The 4,188 lost American lives are a sad statistic. As are the over 100,000 estimated — but 30,723 officially — wounded American soldiers. The one million dead Iraqis, a number that surpasses the Rwandan Genocide death toll, is too big a concept for my mind to really grasp. An article I read last year titled “Seventy percent of Iraqi children have trauma-related symptoms” got under my skin some. I think about it every few months.

The war has so far cost $650 billion — $430 million a day — and I will have to pay for it. But that’s in a pretty long time. I was going to put the “Cost of the War in Iraq” counter on my Facebook page, which registers the new total every second. But I ultimately decided I didn’t want people associating my face with immense human tragedy.

I just can’t bring myself to care about the war. I go for a month at a time without it paying even a fleeting visit to my consciousness. I attended an anti-war march on Washington my freshman year. I went because of some wistful hippie longing, which the experience successfully sated. Except for my two companions, everyone on the bus down was an aging baby boomer sporting faded flower-power pins.

This war is invisible. It’s being waged in a country where two-thirds of college-aged kids can’t locate on a map. Images of homecoming flag-draped coffins were carefully censored until a lawsuit in 2003. Consumerist frenzy has also effectively distracted Americans from less pleasant truths.

In our frenetic 24-hour news cycle culture, I’d expect something substantive to cut through this collective blindness. But the only news I see is the occasional headline: “12 Iraqi civilians,” “18 Iraqi civilians,” “14 Iraqi soldiers,” “Four U.S. soldiers in Iraq,” “killed,” “bombed,” “dead.”

I don’t read these articles.

This is the Iraq War narrative I’ve managed to stitch together over five years of semi-attention: Suddam Hussein has WMDs. Operation Iraqi Freedom! The Iraqis love us. Mission Accomplished. Interim government. Violence. Oops, no WMDs. Saddam captured. More violence. Election. Shia wins! Wait … there are two different kinds of Muslims? Really important Shia mosque bombed. Sectarian violence! Quagmire! Kurds. Shia-Sunni war. Intra-Shia war. Kurd-Sunni war. A sort-of civil war. The Iraqis hate us. Al Qaeda’s in Iraq? Surge! Less violence. Iraq has a surplus? The End … but not really.

I don’t think it’s the media’s fault. When Time and Newsweek run cover stories on the Iraq War, their sales plummet. The critically acclaimed FX Iraq War drama, “Over There,” was cancelled after one season. The media don’t inform the American people because the American people don’t want to know.

Though my knowledge of the war is embarrassingly incomplete, one fact is clear. Before going to war, President Bush needed to define America’s role in a post-9/11 era. He needed to ask: What are the obligations of modern, privileged democracies to the rest of the world?

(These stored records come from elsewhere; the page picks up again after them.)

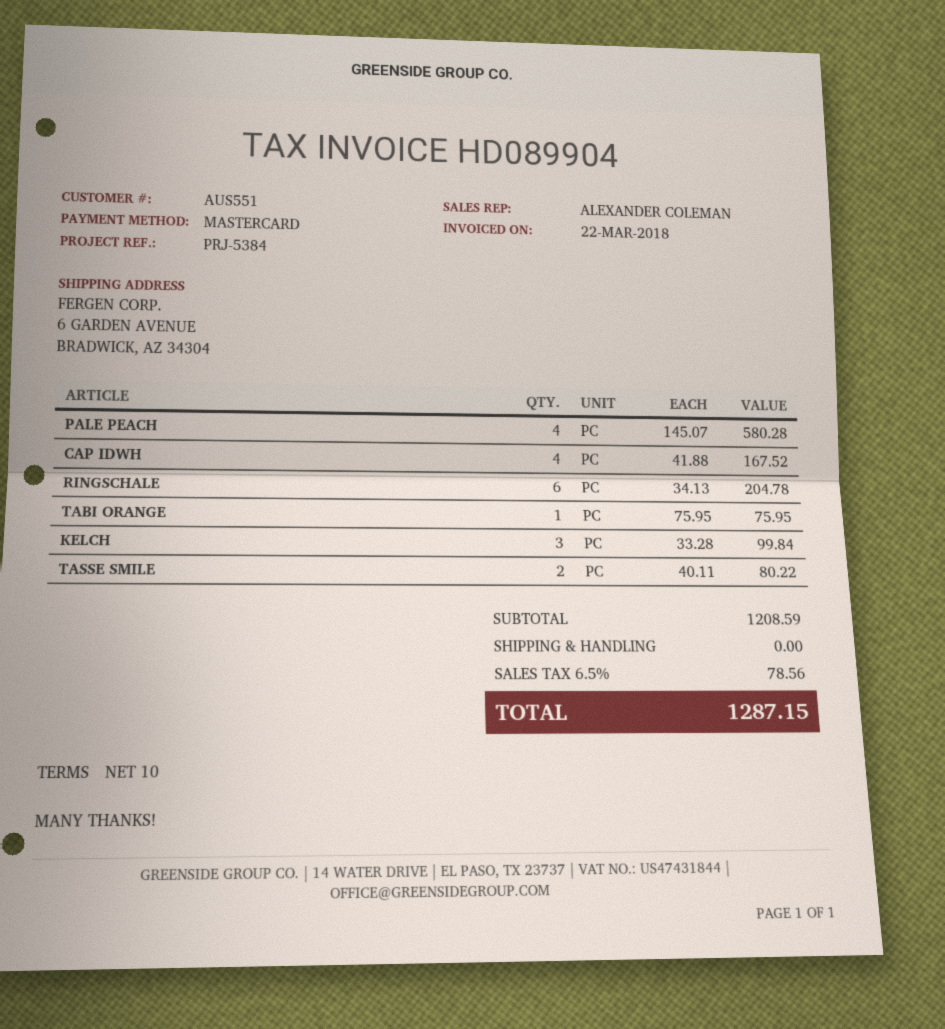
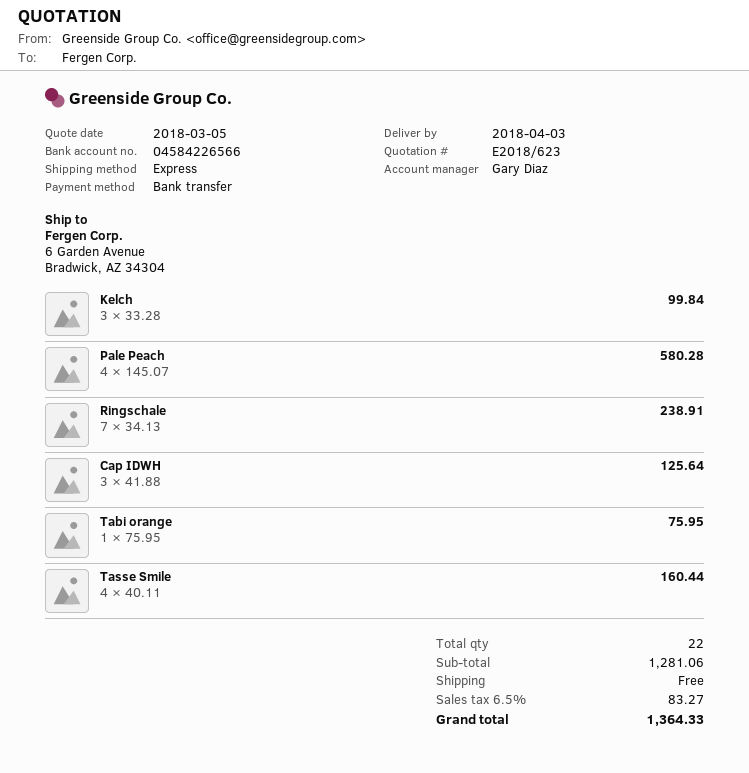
sales rep: ALEXANDER COLEMAN -> Gary Diaz
payment method: Mastercard -> bank transfer
CAP IDWH: 4 x 41.88 = 167.52 -> 3 x 41.88 = 125.64
RINGSCHALE: 6 x 34.13 = 204.78 -> 7 x 34.13 = 238.91
TASSE SMILE: 2 x 40.11 = 80.22 -> 4 x 40.11 = 160.44
subtotal: 1208.59 -> 1281.06
tax: 6.5% = 78.56 -> 6.5% = 83.27
total: 1287.15 -> 1364.33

Bush seized this opportunity for a serious analysis of western action. Then he strangled it. I understand America’s oil dependence. I understand Iraq has the world’s second-largest reserves, of which 90 percent are unexplored. After Iraq’s ruler attempted to nationalize the oil reserves in 1953, America assisted in Saddam Hussein’s Ba’ath Party’s coup. U.S. companies also sold chemical weapons to Saddam during the Iran-Iraq war. So I understand that America owes something to the Iraqi people.

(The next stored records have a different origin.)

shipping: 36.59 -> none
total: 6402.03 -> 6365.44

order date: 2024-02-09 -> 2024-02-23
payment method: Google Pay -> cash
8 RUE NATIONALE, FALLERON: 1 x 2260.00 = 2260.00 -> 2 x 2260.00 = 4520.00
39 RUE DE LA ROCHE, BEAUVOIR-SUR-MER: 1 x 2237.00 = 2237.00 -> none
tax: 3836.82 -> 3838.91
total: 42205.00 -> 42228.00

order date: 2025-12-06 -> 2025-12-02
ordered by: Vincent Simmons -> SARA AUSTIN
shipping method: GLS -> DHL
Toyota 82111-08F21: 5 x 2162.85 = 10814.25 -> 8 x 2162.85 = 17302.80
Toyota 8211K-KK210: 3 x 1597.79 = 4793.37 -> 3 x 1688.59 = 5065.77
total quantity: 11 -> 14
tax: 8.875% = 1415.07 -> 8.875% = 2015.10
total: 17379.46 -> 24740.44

None of these economic, moral and legal reasons were offered as a case for war. If they had been, Congress could have studied them and decided: Is it worth it?

The answer would have been no. The militarization the Arab world, the endangerment of Israel and the empowerment of Iran were all foreseeable consequences of America’s preemptive aggression. Bush should have known imperial occupations of Third World countries are so 18th-/19th-/20th-century.

Less predictable is the war that has been waged on the American people. It is a war on American civil liberties. It is a class war through the disproportionate recruitment of poor men to the armed forces. It is a war of neglect on our veterans. (Some experts predict that suicide deaths among Iraq veterans will exceed combat deaths.) It is a war on the American psyche: Our faith in our country’s ability to be a global agent for peace is badly wounded.

Bush said: “You are either with us or against us.” Not for the war or against the war, but with America or against America. The international community, the American people and especially America’s youth have mostly chosen the latter.

Young Americans aren’t out protesting en masse because the rhetoric of the war has made patriotism partisan and dissent un-American. If I’m disempowered to affect the fate of my country, then out of sight, out of mind. In a state of perpetual war, it’s hard to muster the energy. As a young person in America today, in an America at war, my shameful apathy is my battle scar.